Wednesday, August 14, 2013

Not Restful, But Joyful

I don't remember my first trip to the beach. I know that my parents took me to Myrtle Beach and Virginia Beach sometime in my later childhood. I've seen the pictures. If we went before that, when I was little, I don't remember it.

About one of those trips, all I really remember is being grossed out because there were millions of grasshoppers everywhere and you had to negotiate among them to get to the sea. Then I was grossed out by jellyfish and seaweed. I think my sister got stung by a man'o'war and I got sunburnt.  I didn't like sand in my shoes, nor the feel of my feet on hot sand or shards of seashells. Of course, I was of the age of not liking things. I wonder if I had any fun. 

But, as an adult, I've grown to love the sea in my own quiet way. I don't surf. I don't even really like to swim.  I don't like crowds or heat or too much sun. In many ways, I seem ill suited to time on the beach.

But I could sit and look and listen to the sea for hours. I could walk for miles along the shore without noticing the distance. 

I love the beach in the morning, when it's quiet and crowds are not yet around, when all you see are a few local people who just nod your direction and leave you be.

I love the beach in the evening, when the heat and crowds are gone, but the sunlight still sparkles in the surf.

I love the beach at night, when it is just a sound in the darkness and the boundaries of earth and sea and sky blend into one encompassing feeling.

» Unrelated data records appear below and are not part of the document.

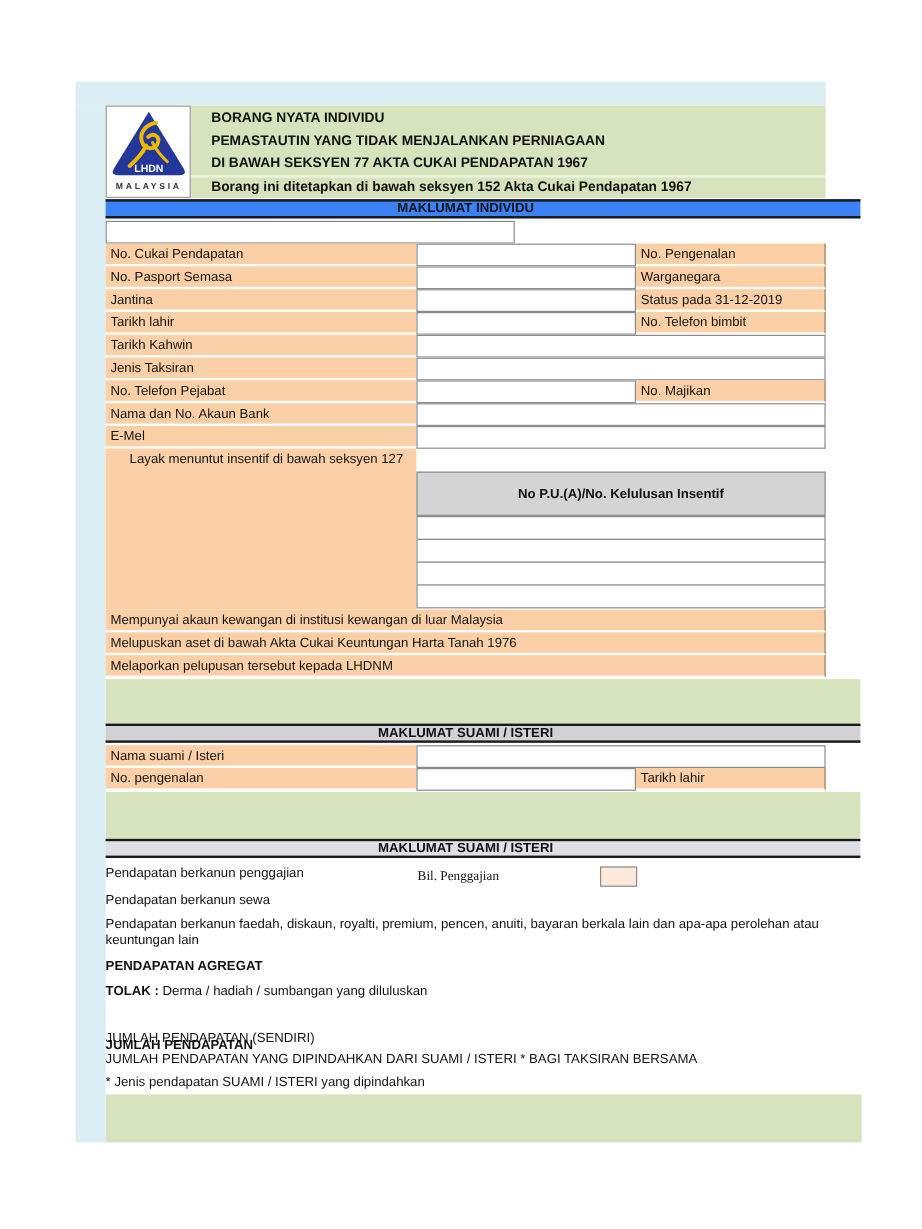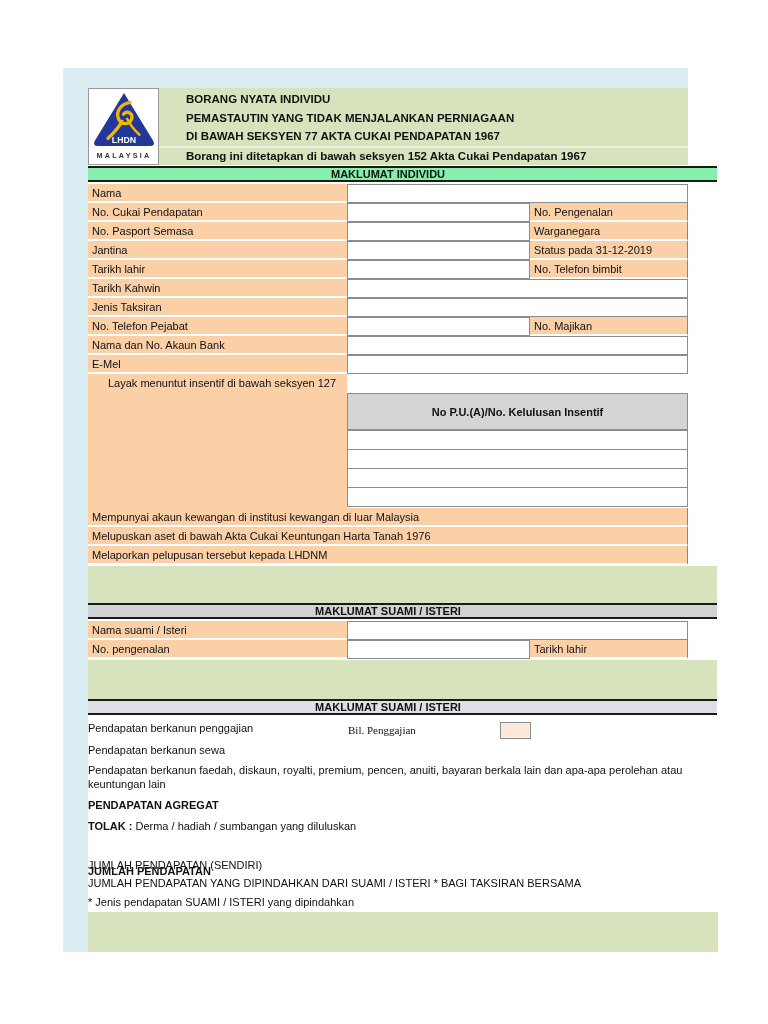--- a/index.html
+++ b/index.html
@@ -15,7 +15,7 @@
   .header-block{left:88px;top:88px;width:600px;height:77px;background:#d6e3bc;}
   .logo-box{position:absolute;left:0;top:0;width:71px;height:77px;background:#fff;
             border:1px solid #9a9a9a;box-sizing:border-box;display:flex;align-items:center;justify-content:center;}
-  .title-line{position:absolute;left:98px;font-weight:bold;font-size:11.5px;white-space:nowrap;}
+  .title-line{position:absolute;left:88px;font-weight:bold;font-size:11.5px;white-space:nowrap;}
   .tl1{top:5px;} .tl2{top:24px;} .tl3{top:42px;} .tl4{top:62px;}
   .title-sep{position:absolute;left:71px;top:58px;width:529px;height:2px;background:#edf3e1;}
 

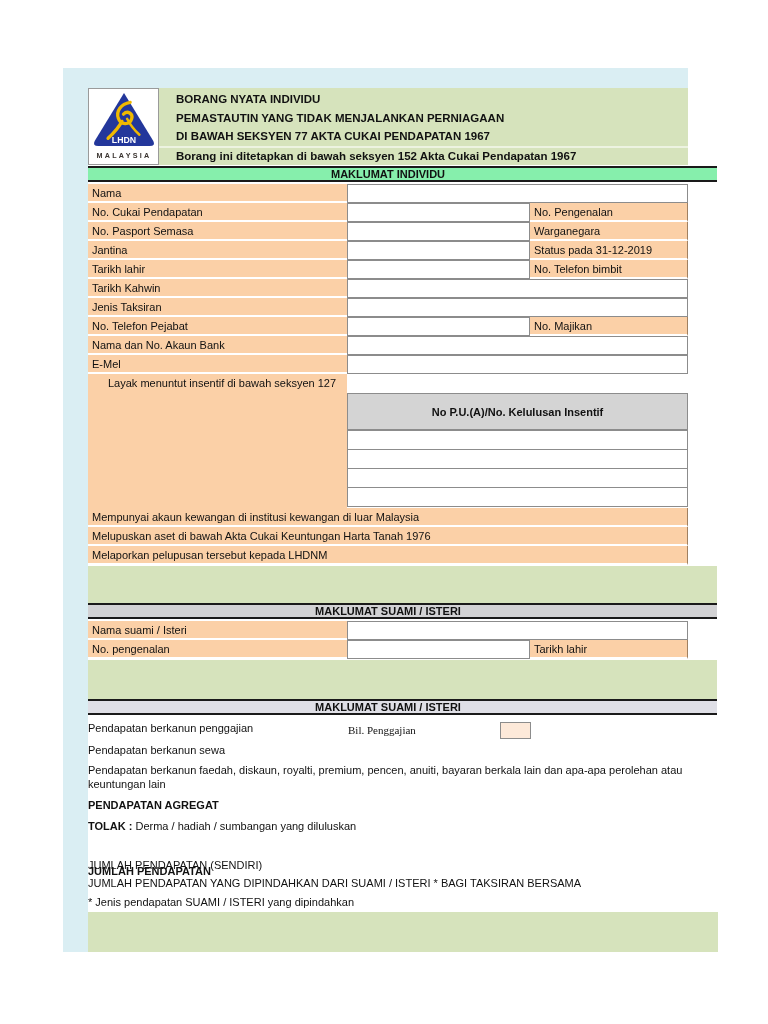--- a/index.html
+++ b/index.html
@@ -23,7 +23,7 @@
   .gray-bar{left:88px;width:629px;height:16px;box-sizing:border-box;
             border-top:2px solid #1a1a1a;border-bottom:2px solid #1a1a1a;}
   .gray-bar .bar-text{display:block;width:600px;text-align:center;font-weight:bold;line-height:12px;}
-  .bar1{top:166px;background:#86efac;}
+  .bar1{top:166px;background:#3b82f6;}
   .bar2{top:603px;background:#d2d2d4;}
   .bar3{top:699px;background:#dfdfe6;}
 

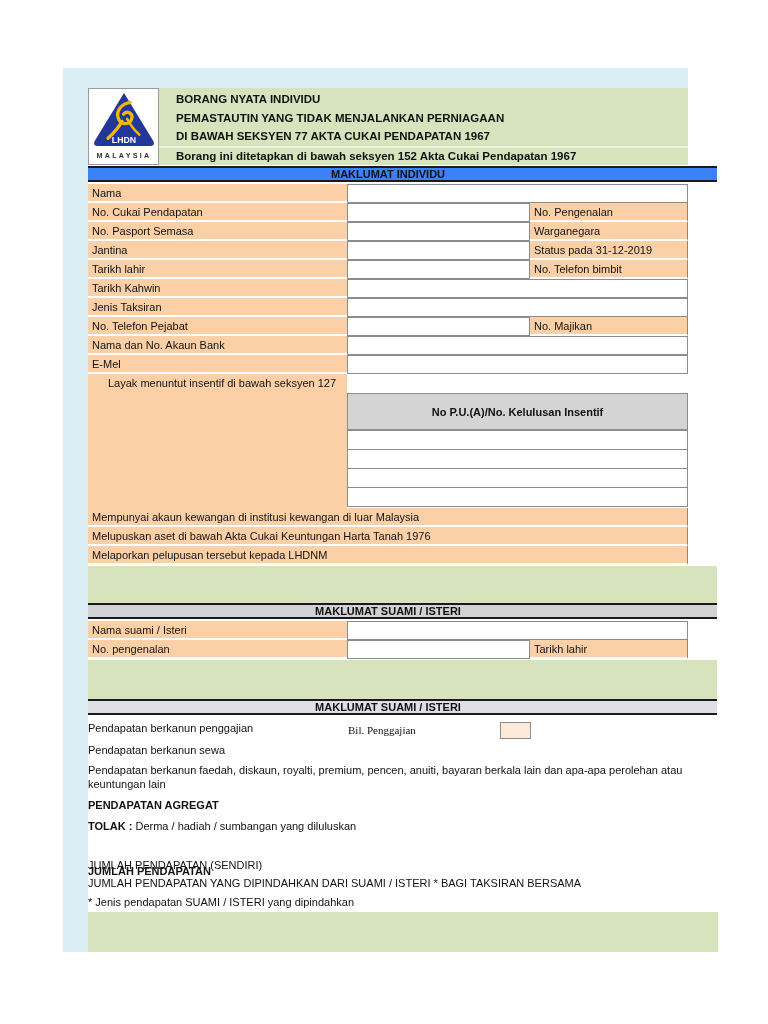--- a/index.html
+++ b/index.html
@@ -103,7 +103,6 @@
 
   <div class="abs rows rows1">
     <div class="frow">
-      <div class="lab">Nama</div>
       <div class="inp full"></div>
     </div>
     <div class="frow">

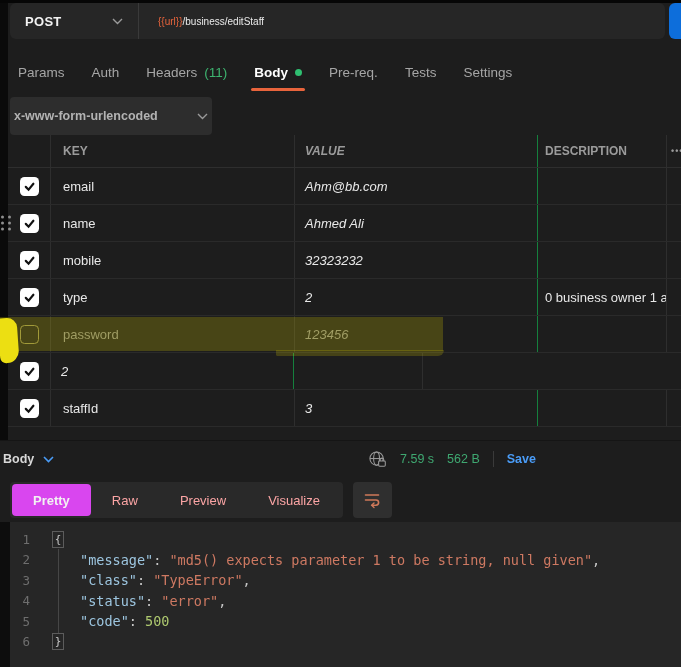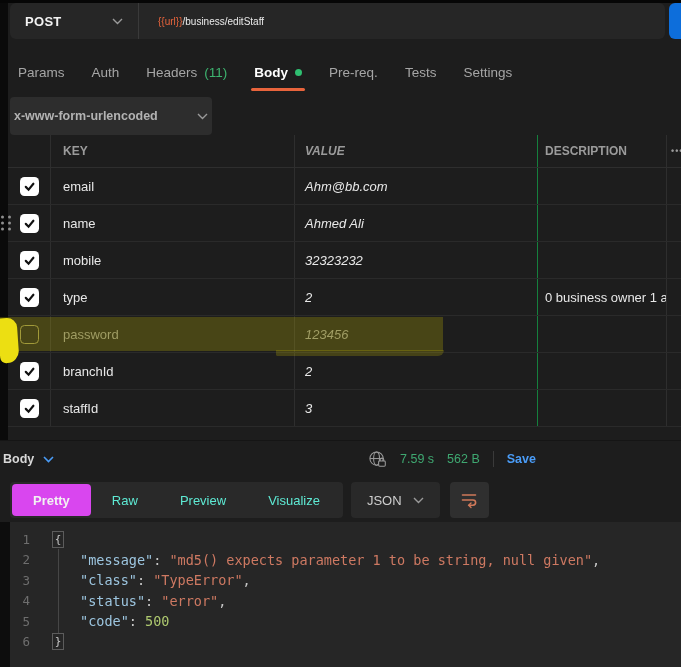--- a/index.html
+++ b/index.html
@@ -235,7 +235,6 @@
             </svg>
           </div>
         </div>
-        <div class="c-key">branchId</div>
         <div class="c-val">2</div>
         <div class="c-desc"></div>
         <div class="c-more"></div>

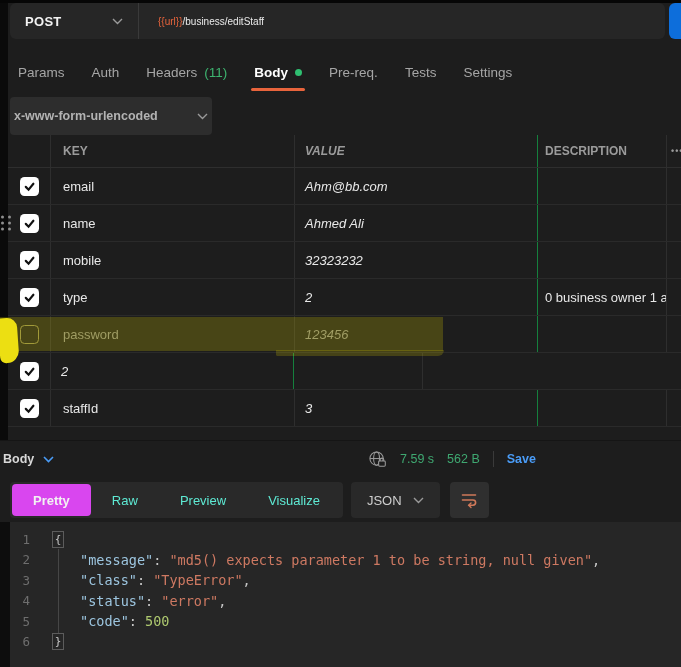--- a/index.html
+++ b/index.html
@@ -72,7 +72,7 @@
   
   .resp-tabs { left:10px; top:481px; height:38px; display:flex; align-items:center; }
   .seg-group { display:flex; background:#292929; border-radius:4px; padding:2px; height:36px; align-items:stretch; }
-  .seg { display:flex; align-items:center; padding:0 21px; font-size:13px; color:#5eead4; border-radius:4px; cursor:pointer; }
+  .seg { display:flex; align-items:center; padding:0 21px; font-size:13px; color:#fca5a5; border-radius:4px; cursor:pointer; }
   .seg.active { background:#d946ef; color:#f2f2f2; font-weight:bold; }
   .json-btn { display:flex; align-items:center; gap:11px; background:#292929; border-radius:4px; height:36px; padding:0 16px; font-size:13px; color:#cfcfcf; margin-left:8px; cursor:pointer; }
   .wrap-btn { width:39px; height:36px; background:#2f2f2f; border-radius:4px; display:flex; align-items:center; justify-content:center; margin-left:10px; cursor:pointer; }

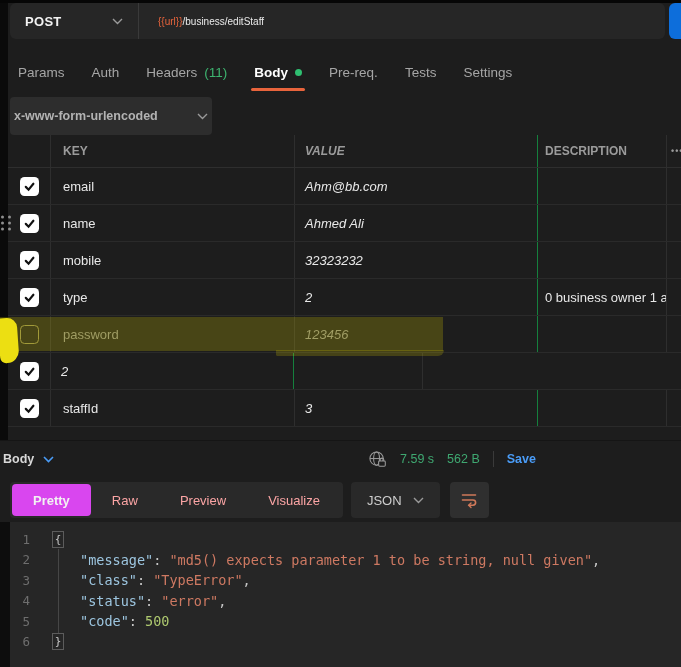--- a/index.html
+++ b/index.html
@@ -288,14 +288,6 @@
       <div class="seg">Preview</div>
       <div class="seg">Visualize</div>
     </div>
-  <div class="json-btn">
-    <span>JSON</span>
-    <span class="chev">
-      <svg width="11" height="7" viewBox="0 0 11 7">
-          <path d="M1 1 L5.5 5.5 L10 1" stroke="currentColor" stroke-width="1.4" fill="none"></path>
-        </svg>
-    </span>
-  </div>
   <div class="wrap-btn">
     <span style="display:flex;">
       <svg width="18" height="18" viewBox="0 0 18 18" fill="none" stroke="#d0795a" stroke-width="1.6" stroke-linecap="round">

I spent the first ten years or so of my adult life living by the sea in Kodiak, then Nome, Alaska.  I would go to the shore to think. It was easy to find space to think because Kodiak and Nome are not huge tourist destinations. I remember pulling up to a favorite spot and finding two other people there, so getting back into my truck and driving a few miles further down for a spot I could have to myself.

The white noise and motion of the waves soothes me at a basic, maybe even cellular level.  I leave feeling clean and fresh, like my troubles and shortcomings have been washed away. It's hard to hold onto stress or anger or anxiety in the face of so much open water. The ocean is a place for quiet contemplation for me. For solitude.

So, when my sister proposed a beach trip for all of us (her family, mine, and the grandparents), I both wanted and didn't want to go. It's a very different thing, being at the seashore with kids and family in tow. It can be more wearing than restful. In the end, though, I couldn't pass up the opportunity. I'm so glad I went along!

My six year old daughter couldn't remember the beach. We live about three hours inland. She's been a few times, maybe three or four, in her life, but since that last trip was two years ago, she didn't remember it. After all, two years is a third of her life. If you asked her about the beach, she'd talk about wanting to go to the beach house where we had Captain Crunch. Apparently, being allowed to eat sugary cereal was what remained etched on her psyche from that trip.

My six year old is also a bundle of energy. I didn't see my potential beach time with her as restful. I was worried I wasn't up to it. And I was right. It wasn't restful. What it was though, was joyful.

One of the joys of spending time in the company of children is the infectiousness of their enthusiasm. What they feel, they feel wholeheartedly and express without reservation. When N saw the ocean for the first time, I saw the wonder of it in her face and looked at it with new wonder myself.  Even M, my teenager, who is at a more difficult to impress age, was drawn in. We all ran laughing straight to the shoreline anxious to feel the water on our feet.

Usually, I'm not one to play. I love to do things with my children, but have short patience for "let's pretend." I'm also sedentary by nature. I have to fight to make myself do physical things. But N had all of us running and jumping in the waves, calling out to the birds, stomping on sea foam left behind. For her, it was physical joy.  She ran. She jumped. She splashed. She squealed. She danced. She spun.

And I played along.

No it wasn't restful, but it was definitely restorative. It can be good for a quiet soul to remember how to make a joyful noise. I'm fortunate to have my girls to remind me of that.

1 comment:

  1. It's magic, seeing everything over and over for the first time through the eyes of our children. And letting go to enjoy it with them? Priceless! And definitely freeing!